== Data listing ==
--------------------

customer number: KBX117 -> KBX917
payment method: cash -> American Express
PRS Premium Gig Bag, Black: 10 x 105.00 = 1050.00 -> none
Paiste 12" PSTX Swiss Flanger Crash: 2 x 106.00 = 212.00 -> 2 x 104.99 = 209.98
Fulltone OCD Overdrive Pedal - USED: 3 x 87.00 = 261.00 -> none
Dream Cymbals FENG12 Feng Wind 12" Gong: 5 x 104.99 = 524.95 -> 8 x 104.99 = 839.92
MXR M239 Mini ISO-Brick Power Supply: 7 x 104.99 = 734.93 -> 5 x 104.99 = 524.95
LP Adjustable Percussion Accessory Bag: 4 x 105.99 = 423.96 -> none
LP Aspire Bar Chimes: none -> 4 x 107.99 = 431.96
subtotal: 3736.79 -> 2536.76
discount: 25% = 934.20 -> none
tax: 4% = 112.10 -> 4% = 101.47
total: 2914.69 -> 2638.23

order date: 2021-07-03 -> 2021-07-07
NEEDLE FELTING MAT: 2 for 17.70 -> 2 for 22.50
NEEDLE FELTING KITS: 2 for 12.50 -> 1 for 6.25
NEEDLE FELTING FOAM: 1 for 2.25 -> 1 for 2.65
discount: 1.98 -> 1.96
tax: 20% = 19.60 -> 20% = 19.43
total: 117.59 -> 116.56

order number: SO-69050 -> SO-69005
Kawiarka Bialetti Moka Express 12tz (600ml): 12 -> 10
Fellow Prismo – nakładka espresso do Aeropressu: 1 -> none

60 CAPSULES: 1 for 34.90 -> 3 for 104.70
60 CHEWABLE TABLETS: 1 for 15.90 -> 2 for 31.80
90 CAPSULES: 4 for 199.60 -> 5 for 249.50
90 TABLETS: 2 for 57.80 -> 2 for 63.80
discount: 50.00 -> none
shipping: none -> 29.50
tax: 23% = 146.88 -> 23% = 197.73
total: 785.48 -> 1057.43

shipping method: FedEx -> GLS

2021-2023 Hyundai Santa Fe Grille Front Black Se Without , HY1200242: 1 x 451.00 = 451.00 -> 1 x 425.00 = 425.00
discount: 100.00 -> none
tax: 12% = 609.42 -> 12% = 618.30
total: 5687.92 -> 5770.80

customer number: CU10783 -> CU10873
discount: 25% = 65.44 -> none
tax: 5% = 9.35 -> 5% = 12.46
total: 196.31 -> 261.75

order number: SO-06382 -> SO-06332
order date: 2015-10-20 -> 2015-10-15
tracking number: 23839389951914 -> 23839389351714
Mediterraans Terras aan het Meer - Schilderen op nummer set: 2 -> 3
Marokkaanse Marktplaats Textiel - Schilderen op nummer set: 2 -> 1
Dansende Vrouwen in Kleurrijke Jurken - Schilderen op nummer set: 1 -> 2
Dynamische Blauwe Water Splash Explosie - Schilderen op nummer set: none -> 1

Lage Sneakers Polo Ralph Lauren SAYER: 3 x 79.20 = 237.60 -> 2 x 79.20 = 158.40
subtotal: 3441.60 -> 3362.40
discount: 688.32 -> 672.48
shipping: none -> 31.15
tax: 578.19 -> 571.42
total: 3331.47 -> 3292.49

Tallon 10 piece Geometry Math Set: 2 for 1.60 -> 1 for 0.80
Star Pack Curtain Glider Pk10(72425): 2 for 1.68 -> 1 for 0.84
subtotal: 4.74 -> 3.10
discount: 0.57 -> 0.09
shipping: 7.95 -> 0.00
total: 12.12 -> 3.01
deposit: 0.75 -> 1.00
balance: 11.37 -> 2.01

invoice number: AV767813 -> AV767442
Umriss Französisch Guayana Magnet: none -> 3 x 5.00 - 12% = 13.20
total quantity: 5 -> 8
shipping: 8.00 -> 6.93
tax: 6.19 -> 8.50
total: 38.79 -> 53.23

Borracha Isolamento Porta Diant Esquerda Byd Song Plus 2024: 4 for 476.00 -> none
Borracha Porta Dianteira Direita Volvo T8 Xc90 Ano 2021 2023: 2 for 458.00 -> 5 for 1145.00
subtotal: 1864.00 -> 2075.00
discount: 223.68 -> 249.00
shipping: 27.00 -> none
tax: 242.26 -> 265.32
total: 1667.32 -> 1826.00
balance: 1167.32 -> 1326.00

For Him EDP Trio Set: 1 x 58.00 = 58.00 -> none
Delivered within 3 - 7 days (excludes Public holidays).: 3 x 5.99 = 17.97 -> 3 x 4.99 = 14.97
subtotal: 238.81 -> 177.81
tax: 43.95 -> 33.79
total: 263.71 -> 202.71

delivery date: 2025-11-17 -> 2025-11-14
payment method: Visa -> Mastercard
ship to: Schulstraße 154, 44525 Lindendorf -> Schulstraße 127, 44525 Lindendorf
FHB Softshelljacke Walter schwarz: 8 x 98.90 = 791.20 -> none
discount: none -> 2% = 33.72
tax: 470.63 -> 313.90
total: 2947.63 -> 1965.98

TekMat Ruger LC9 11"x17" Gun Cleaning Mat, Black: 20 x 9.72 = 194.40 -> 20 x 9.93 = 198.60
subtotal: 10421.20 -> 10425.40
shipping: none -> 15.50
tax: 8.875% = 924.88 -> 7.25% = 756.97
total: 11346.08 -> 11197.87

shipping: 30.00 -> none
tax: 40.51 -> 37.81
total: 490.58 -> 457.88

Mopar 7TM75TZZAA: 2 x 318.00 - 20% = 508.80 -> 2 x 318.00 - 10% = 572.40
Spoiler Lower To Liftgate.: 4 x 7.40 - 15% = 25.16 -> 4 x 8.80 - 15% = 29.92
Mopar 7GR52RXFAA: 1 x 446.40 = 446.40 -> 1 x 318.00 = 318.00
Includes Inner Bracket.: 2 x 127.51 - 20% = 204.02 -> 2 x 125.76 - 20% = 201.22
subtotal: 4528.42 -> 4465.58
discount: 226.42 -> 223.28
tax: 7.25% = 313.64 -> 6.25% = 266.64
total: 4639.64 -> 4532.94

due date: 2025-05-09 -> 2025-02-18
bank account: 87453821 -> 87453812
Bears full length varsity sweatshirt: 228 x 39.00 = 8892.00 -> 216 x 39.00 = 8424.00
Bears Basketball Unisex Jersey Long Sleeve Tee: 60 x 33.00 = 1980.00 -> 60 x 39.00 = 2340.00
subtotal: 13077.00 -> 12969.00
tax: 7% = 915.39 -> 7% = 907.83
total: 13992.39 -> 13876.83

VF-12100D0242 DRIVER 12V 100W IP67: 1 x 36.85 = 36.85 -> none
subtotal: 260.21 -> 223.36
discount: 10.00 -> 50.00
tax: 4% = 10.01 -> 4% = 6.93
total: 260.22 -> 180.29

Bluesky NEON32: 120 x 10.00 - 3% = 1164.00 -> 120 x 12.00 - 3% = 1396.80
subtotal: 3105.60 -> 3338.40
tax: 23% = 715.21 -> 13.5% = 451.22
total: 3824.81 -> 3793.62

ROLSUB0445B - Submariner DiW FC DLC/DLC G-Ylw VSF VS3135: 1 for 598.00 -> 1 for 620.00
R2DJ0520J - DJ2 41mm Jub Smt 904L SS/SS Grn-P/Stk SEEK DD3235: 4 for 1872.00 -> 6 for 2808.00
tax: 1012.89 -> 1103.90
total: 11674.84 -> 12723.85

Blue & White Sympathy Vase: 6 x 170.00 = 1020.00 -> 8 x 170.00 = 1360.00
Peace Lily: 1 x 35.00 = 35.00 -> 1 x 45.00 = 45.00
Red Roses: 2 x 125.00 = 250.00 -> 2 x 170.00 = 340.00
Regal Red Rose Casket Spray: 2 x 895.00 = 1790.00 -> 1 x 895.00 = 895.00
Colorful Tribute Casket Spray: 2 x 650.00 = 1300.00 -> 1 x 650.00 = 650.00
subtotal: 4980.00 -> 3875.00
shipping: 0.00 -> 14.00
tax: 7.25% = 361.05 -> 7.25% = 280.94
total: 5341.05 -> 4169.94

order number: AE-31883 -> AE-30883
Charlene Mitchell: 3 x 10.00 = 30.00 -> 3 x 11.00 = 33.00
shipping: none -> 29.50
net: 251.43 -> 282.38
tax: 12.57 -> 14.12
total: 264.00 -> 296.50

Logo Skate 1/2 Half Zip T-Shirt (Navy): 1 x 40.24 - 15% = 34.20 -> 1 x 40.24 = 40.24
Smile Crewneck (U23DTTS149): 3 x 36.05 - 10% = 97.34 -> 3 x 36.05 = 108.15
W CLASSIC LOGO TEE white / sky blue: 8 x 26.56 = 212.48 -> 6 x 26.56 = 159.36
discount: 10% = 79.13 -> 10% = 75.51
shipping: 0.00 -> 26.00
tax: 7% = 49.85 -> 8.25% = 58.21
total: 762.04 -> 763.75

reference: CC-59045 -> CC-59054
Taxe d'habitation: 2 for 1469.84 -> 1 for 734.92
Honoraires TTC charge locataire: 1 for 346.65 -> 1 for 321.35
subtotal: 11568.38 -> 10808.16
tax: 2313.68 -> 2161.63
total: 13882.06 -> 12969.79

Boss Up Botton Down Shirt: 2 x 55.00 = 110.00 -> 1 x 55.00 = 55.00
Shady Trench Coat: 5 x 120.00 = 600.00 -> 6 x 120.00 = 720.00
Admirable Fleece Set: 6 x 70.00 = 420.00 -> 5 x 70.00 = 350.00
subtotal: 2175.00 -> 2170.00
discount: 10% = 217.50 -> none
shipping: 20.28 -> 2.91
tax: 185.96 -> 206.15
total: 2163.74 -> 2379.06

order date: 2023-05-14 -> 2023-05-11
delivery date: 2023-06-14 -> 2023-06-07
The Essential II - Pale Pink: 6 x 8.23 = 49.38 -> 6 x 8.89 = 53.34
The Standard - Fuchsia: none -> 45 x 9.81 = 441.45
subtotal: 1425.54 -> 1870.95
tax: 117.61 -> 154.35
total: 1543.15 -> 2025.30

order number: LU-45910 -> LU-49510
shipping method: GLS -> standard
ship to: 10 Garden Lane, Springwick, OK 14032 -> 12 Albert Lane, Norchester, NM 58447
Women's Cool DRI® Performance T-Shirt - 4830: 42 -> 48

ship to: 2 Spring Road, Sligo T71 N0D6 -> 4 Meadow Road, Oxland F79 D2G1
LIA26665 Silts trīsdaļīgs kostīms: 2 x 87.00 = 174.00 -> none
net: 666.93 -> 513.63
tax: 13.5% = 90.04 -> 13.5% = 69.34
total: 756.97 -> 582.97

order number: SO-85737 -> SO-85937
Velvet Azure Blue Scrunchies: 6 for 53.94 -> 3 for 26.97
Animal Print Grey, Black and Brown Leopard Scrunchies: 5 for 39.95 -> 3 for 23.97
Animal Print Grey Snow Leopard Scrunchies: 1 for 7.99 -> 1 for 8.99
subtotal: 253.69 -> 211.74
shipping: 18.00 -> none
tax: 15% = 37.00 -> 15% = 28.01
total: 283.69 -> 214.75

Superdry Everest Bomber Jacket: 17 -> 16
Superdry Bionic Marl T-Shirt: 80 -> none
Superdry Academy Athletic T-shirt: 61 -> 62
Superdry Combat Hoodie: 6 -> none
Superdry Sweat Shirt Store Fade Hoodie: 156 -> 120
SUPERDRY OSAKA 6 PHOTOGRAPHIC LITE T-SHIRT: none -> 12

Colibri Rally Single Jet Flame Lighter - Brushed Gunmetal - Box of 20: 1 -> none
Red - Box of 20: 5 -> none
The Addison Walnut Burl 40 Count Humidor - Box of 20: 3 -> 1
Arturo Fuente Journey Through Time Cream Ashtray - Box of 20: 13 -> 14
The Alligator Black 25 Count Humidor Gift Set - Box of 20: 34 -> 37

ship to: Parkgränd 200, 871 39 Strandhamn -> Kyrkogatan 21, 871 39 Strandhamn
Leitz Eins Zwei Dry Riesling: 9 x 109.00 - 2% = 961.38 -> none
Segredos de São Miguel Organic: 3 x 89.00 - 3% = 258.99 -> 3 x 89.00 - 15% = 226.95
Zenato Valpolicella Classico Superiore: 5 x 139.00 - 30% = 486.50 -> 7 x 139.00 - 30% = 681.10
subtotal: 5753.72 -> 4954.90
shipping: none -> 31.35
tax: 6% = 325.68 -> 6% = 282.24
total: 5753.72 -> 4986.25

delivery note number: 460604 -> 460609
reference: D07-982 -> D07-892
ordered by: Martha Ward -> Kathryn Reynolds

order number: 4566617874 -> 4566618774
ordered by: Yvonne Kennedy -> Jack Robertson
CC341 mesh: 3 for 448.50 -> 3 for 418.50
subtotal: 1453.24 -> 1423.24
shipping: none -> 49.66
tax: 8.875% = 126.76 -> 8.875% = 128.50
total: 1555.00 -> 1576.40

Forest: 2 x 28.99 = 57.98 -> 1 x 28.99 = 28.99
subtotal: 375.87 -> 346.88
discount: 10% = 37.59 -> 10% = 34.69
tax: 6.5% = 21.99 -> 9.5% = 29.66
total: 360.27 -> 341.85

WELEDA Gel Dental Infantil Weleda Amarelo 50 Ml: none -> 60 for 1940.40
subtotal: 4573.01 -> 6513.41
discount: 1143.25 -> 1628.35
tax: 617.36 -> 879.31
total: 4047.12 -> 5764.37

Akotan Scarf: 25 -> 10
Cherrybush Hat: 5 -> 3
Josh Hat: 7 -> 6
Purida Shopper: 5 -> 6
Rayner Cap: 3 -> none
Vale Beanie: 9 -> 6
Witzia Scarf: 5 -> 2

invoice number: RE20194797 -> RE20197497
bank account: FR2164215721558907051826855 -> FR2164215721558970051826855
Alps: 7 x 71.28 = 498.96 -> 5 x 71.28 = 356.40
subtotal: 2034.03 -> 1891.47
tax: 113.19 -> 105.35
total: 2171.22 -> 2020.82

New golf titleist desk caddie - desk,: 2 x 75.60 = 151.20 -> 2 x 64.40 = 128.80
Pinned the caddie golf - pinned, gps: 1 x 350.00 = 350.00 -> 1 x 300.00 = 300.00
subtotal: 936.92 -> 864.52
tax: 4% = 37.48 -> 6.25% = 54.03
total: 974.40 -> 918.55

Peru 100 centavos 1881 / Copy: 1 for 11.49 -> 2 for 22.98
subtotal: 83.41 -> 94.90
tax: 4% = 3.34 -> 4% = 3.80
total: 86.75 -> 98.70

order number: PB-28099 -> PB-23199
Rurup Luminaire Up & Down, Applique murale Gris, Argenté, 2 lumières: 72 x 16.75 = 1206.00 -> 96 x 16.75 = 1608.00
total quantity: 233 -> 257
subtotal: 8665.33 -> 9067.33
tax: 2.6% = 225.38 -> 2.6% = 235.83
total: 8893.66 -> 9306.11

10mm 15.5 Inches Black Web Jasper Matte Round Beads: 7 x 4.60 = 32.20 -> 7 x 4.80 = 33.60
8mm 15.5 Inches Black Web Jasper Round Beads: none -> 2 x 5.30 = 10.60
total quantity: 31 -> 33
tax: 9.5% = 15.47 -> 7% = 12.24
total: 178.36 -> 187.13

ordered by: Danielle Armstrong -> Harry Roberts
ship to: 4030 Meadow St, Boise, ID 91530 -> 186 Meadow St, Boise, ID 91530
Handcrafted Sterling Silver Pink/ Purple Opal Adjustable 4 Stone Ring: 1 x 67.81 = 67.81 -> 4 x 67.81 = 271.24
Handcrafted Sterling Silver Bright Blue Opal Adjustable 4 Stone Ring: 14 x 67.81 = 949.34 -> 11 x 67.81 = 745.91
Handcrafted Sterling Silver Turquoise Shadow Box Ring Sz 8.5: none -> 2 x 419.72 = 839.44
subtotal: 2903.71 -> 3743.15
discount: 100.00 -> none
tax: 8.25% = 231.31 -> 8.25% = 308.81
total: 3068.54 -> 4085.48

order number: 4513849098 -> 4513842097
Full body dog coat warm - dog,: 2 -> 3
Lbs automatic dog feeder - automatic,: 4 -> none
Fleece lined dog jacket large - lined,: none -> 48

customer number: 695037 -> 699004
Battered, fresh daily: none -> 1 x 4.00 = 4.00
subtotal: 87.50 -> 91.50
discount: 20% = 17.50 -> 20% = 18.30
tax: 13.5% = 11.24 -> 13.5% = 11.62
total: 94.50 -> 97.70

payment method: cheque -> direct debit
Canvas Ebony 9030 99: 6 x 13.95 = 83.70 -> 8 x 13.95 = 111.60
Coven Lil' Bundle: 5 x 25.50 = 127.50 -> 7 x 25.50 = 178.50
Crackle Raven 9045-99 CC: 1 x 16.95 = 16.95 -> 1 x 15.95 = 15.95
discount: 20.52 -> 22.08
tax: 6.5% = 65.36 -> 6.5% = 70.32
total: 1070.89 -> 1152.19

--------------------

== Directions ==
The required output is the stretch of entries above from the line containing "bank account: FR2164215721558907051826855" through the line containing "New golf titleist", reproduced exactly.

== Written solution ==
bank account: FR2164215721558907051826855 -> FR2164215721558970051826855
Alps: 7 x 71.28 = 498.96 -> 5 x 71.28 = 356.40
subtotal: 2034.03 -> 1891.47
tax: 113.19 -> 105.35
total: 2171.22 -> 2020.82

New golf titleist desk caddie - desk,: 2 x 75.60 = 151.20 -> 2 x 64.40 = 128.80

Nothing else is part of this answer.